### What to do
Copy out each line of the listing below in which the string "shade" occurs.

### Given records
┌──

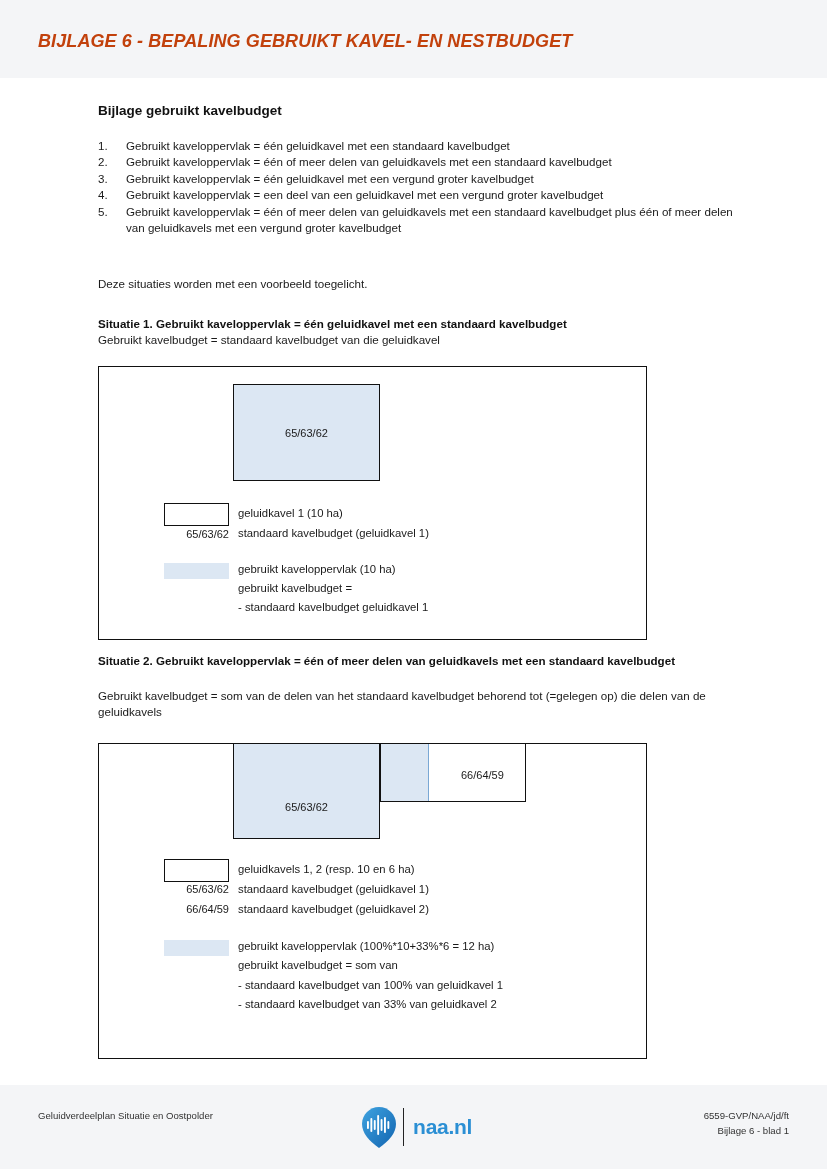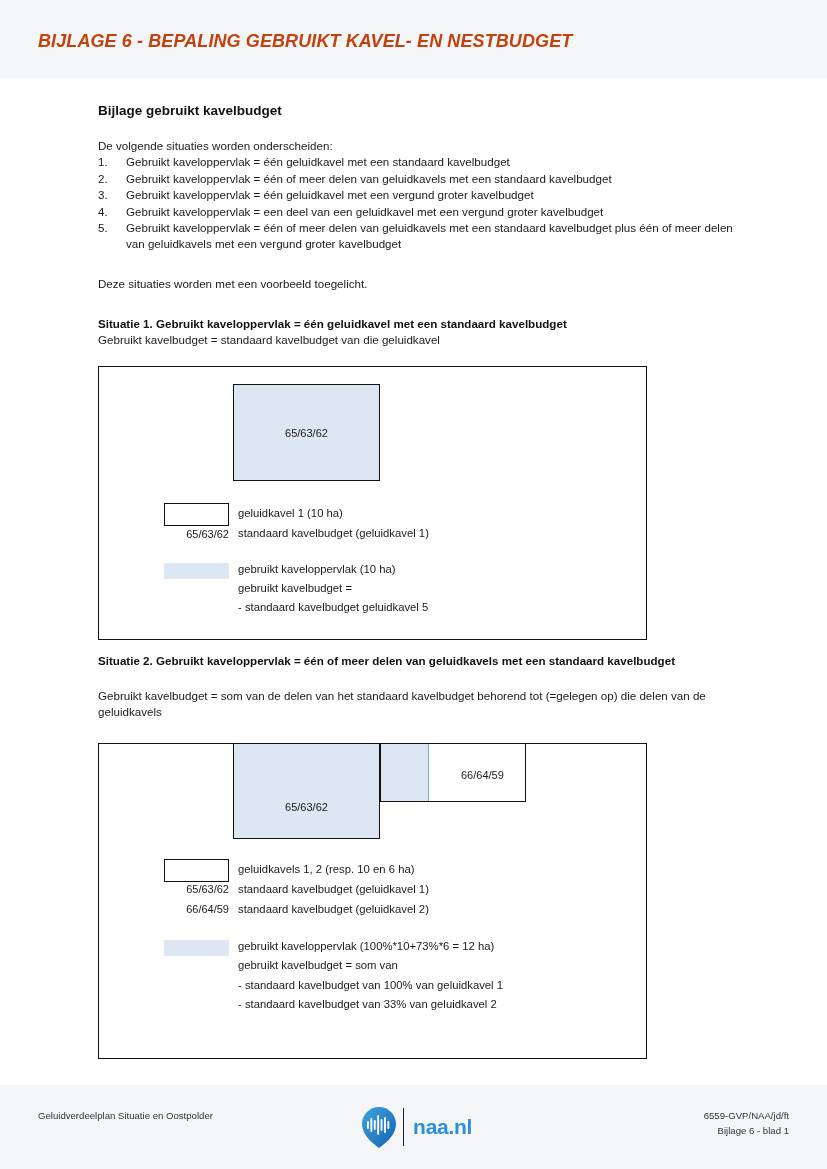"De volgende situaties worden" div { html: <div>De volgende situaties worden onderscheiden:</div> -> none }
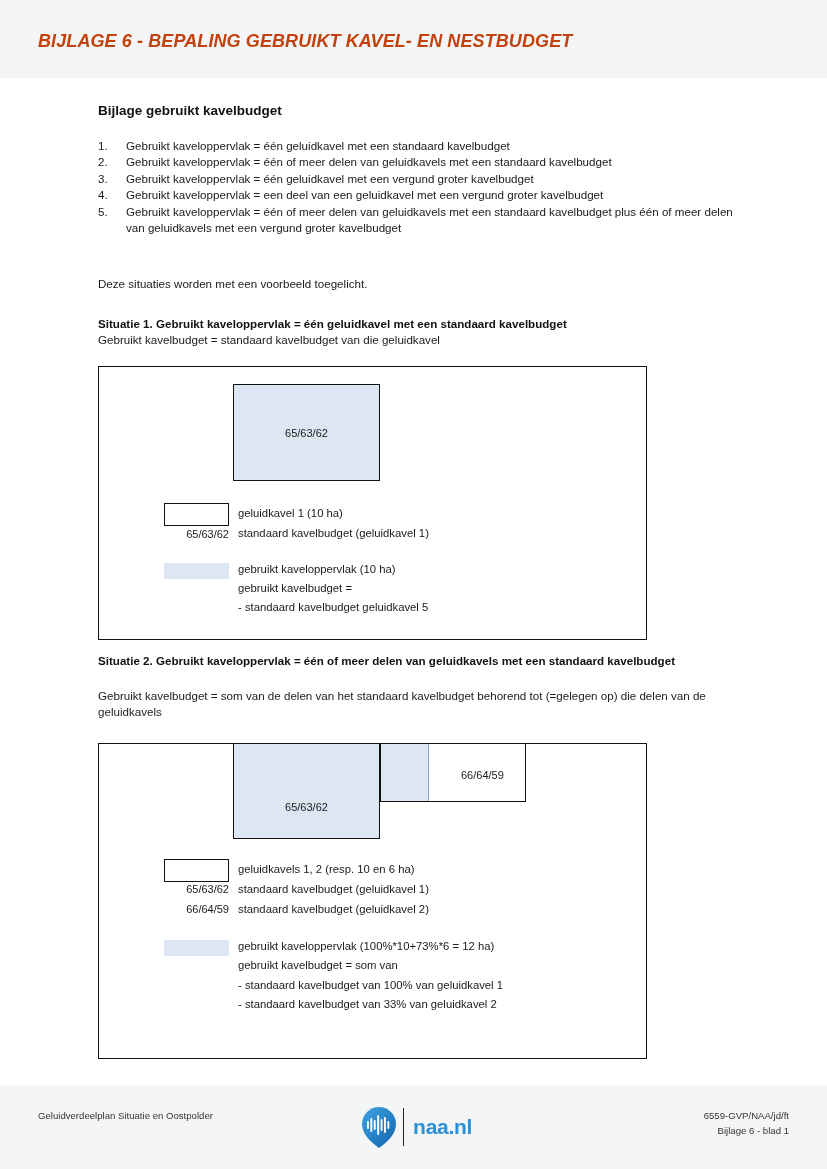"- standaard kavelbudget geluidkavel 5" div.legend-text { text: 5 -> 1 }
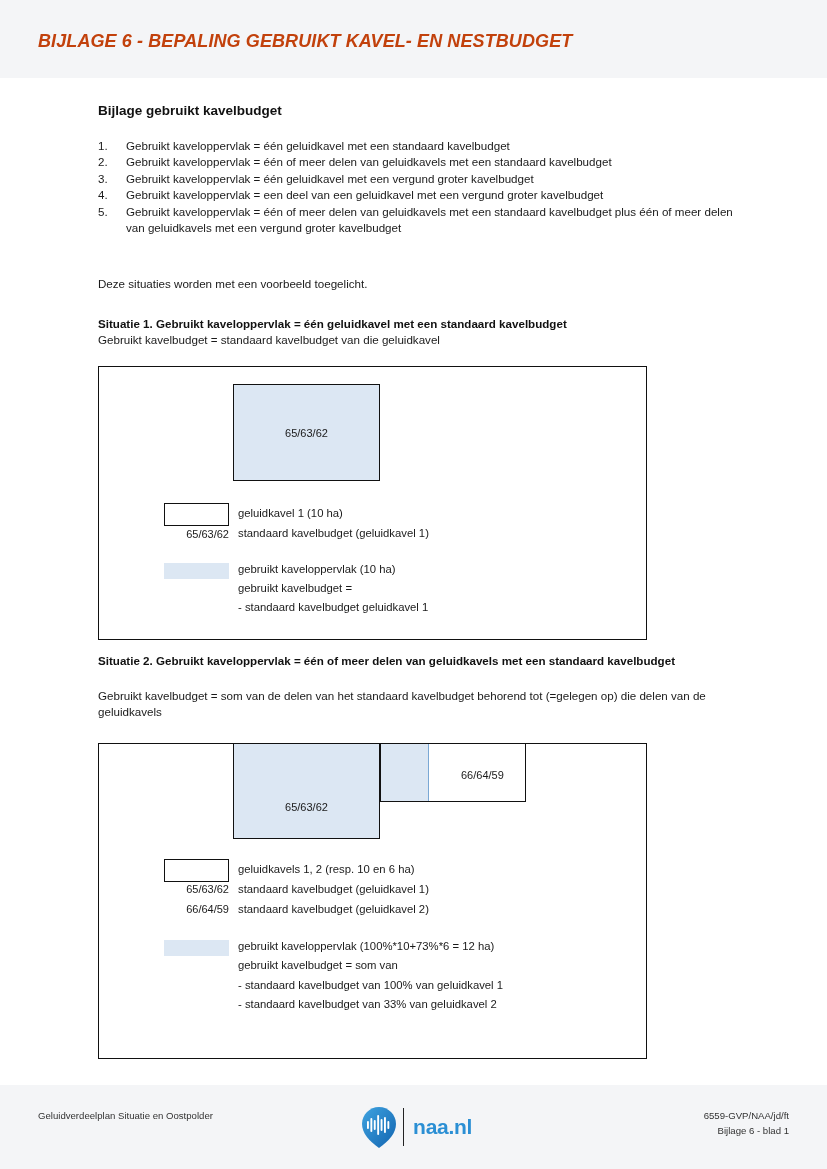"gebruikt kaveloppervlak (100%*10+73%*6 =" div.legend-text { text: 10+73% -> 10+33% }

└──
┌──

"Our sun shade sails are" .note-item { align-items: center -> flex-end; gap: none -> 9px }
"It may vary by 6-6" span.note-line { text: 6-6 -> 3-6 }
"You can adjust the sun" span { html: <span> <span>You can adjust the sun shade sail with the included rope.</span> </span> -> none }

└──

### Task solution
"Our sun shade sails are" .note-item { align-items: center -> flex-end; gap: none -> 9px }
"You can adjust the sun" span { html: <span> <span>You can adjust the sun shade sail with the included rope.</span> </span> -> none }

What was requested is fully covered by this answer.